Before signing the border security funding bill, Abbott said Biden’s policies have “opened the floodgates” to illegal immigration, crime, human trafficking and drug smuggling. He said he was signing the bill in Fort Worth because the problems that begin on the border eventually make their way to communities across Texas and the country.
On Thursday, Abbott butted heads with the federal government over thousands of migrants — mostly from Haiti — waiting to enter the country under an international bridge in Del Rio.
U.S. Customs and Border Protection agents have encountered more than 1.4 million immigrants at the Mexican border this year, including more than 212,000 in July — the most immigrants encountered in a single month in two decades.
The number of repeat crossers officials encountered was as high as 34% in June.
Patrick, who leads the Senate, repeated a call he made on Fox News on Thursday night for Republican-led states to tell Biden they were being “invaded” by invoking Article IV, Section 4 of the Constitution. That section guarantees states protection from invasion.

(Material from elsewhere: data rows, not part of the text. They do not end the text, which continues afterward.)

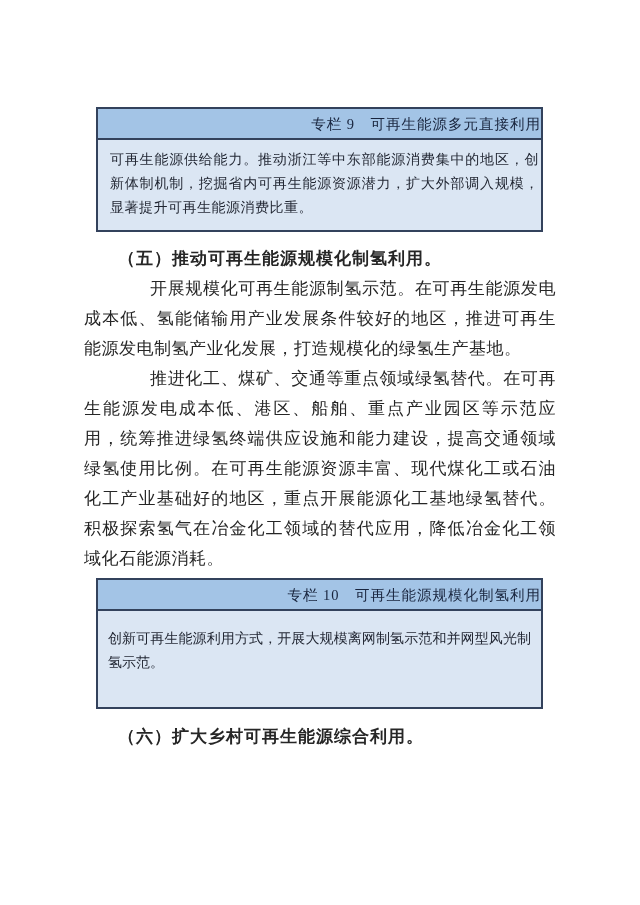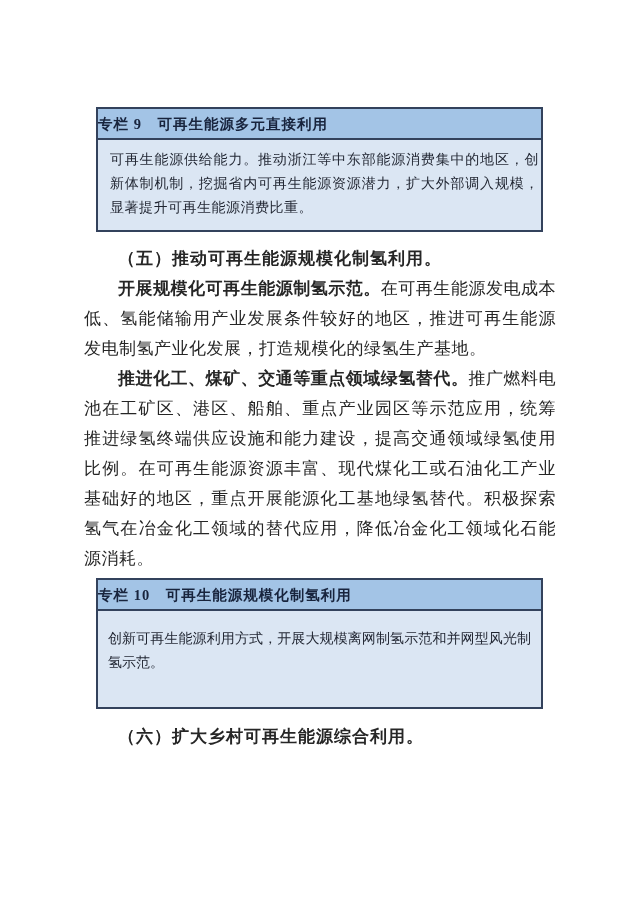--- a/index.html
+++ b/index.html
@@ -35,8 +35,8 @@
     box-sizing: border-box;
     background: var(--box-header-bg, #a3c4e6);
     border-bottom: 2px solid var(--box-border, #33425c);
-    text-align: left;
-    font-weight: 700;
+    text-align: right;
+    font-weight: 400;
     font-size: 14.5px;
     line-height: 31px;
     height: 31px;

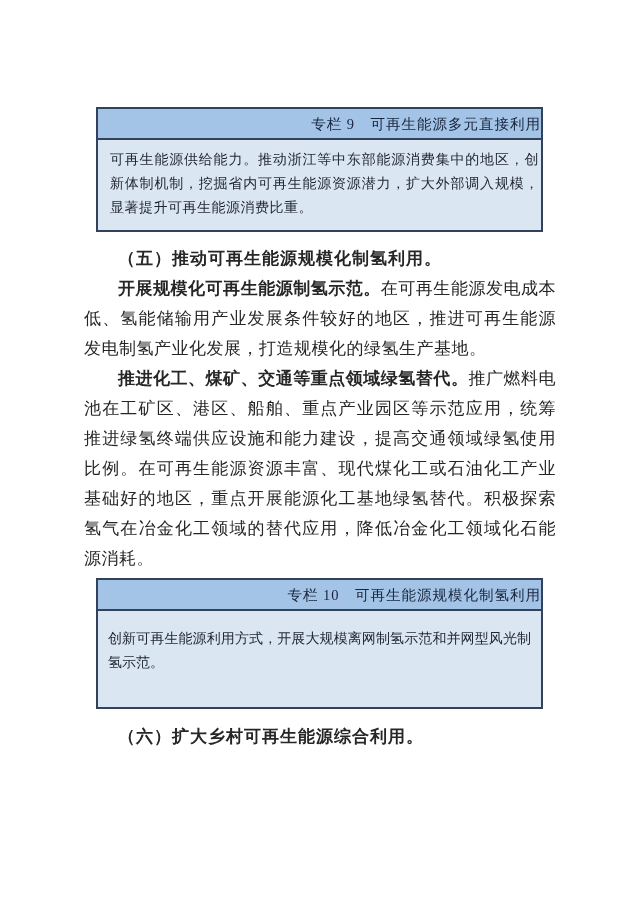--- a/index.html
+++ b/index.html
@@ -74,7 +74,8 @@
     letter-spacing: 0.5px;
   }
   .para .lead {
-    font-weight: 700;
+    font-weight: 400;
+    margin-left: 32px;
   }
   .gap-top-sm { margin-top: 4px; }
   .gap-top-md { margin-top: 13px; }

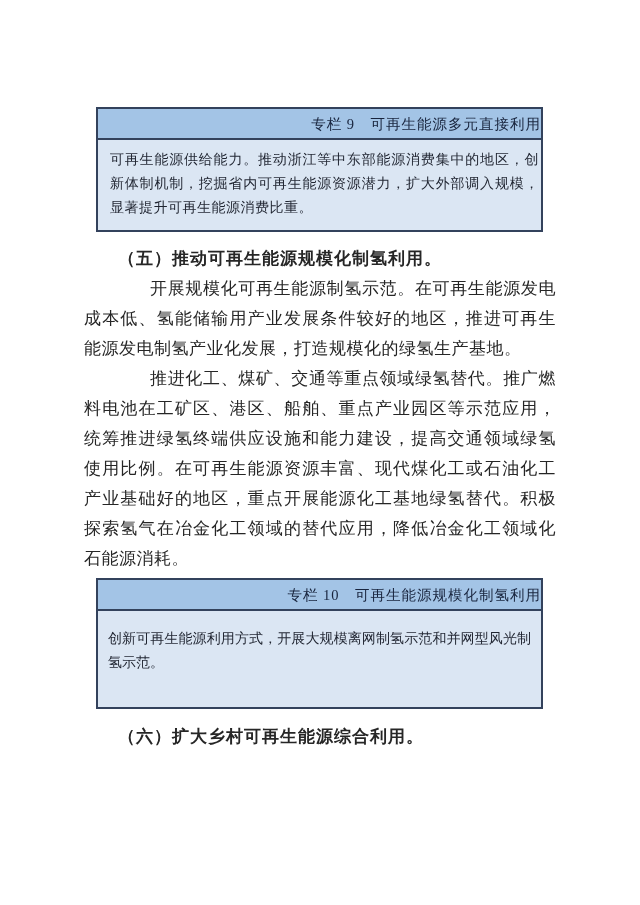--- a/index.html
+++ b/index.html
@@ -105,7 +105,7 @@
 
     <p class="para"><span class="lead">开展规模化可再生能源制氢示范。</span><span>在可再生能源发电成本低、氢能储输用产业发展条件较好的地区，推进可再生能源发电制氢产业化发展，打造规模化的绿氢生产基地。</span></p>
 
-    <p class="para"><span class="lead">推进化工、煤矿、交通等重点领域绿氢替代。</span><span>推广燃料电池在工矿区、港区、船舶、重点产业园区等示范应用，统筹推进绿氢终端供应设施和能力建设，提高交通领域绿氢使用比例。在可再生能源资源丰富、现代煤化工或石油化工产业基础好的地区，重点开展能源化工基地绿氢替代。积极探索氢气在冶金化工领域的替代应用，降低冶金化工领域化石能源消耗。</span></p>
+    <p class="para"><span class="lead">推进化工、煤矿、交通等重点领域绿氢替代。</span><span>在可再生能源发电成本低、港区、船舶、重点产业园区等示范应用，统筹推进绿氢终端供应设施和能力建设，提高交通领域绿氢使用比例。在可再生能源资源丰富、现代煤化工或石油化工产业基础好的地区，重点开展能源化工基地绿氢替代。积极探索氢气在冶金化工领域的替代应用，降低冶金化工领域化石能源消耗。</span></p>
 
     <div class="callout gap-top-sm">
       <div class="callout-header">专栏 10　可再生能源规模化制氢利用</div>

He said the Biden administration’s actions were leading Texas to “los[e] control of our border, and our state and our country.”
Federal officials have acknowledged the challenge at the border because of what they call an unprecedented number of migrants. But the large numbers of migrants have rankled Republican governors, like Abbott.
In June, Abbott declared a disaster in more than 30 Texas counties because of the increased numbers of migrants crossing the border. He also said the state would pay for a wall along the Mexican border, reigniting an issue pushed by former President Donald Trump.
About $750 million of the border security funding bill will go toward the construction of the planned “border barrier.” That could include temporary chain fences as well as concrete barriers. That sum is in addition to $250 million the state already committed this summer as a “down payment” for the wall.
Abbott’s office has said it identified 733 miles of border that may need some type of barrier. The cost for erecting the barrier is likely to exceed the $1 billion currently allocated, but Abbott’s office said it was an “appropriate” place to start.
The governor has also started his own crowdfunding site where private donors can contribute to the wall’s construction. As of Sept. 15, the site had raised $54 million.
The bill will also repay the Texas Department of Criminal Justice for $250 million state lawmakers took out of its budget in June to pay for the border wall down payment. It will also include money for the department to convert three state detention centers into jails that will hold people swept up in the state’s push to arrest migrants for state criminal offenses.
The Texas Military Department will receive $311 million to pay for the deployment of 1,800 additional Texas National Guard soldiers to the border, bringing the number of soldiers sent to the border to 2,500. The Texas Military Department is also taking the lead on construction of temporary fencing.
The Department of Public Safety will receive $154.8 million to provide for 79 special operations troopers to be deployed to the border and 52 weeks of overtime pay for border operations.
The bill also includes money for the Texas Commission on Jail Standards and the Department of State Health Services to ensure standards in state prisons that are being converted to jails to house migrants and to provide funding for ambulance contracts needed for the border security efforts.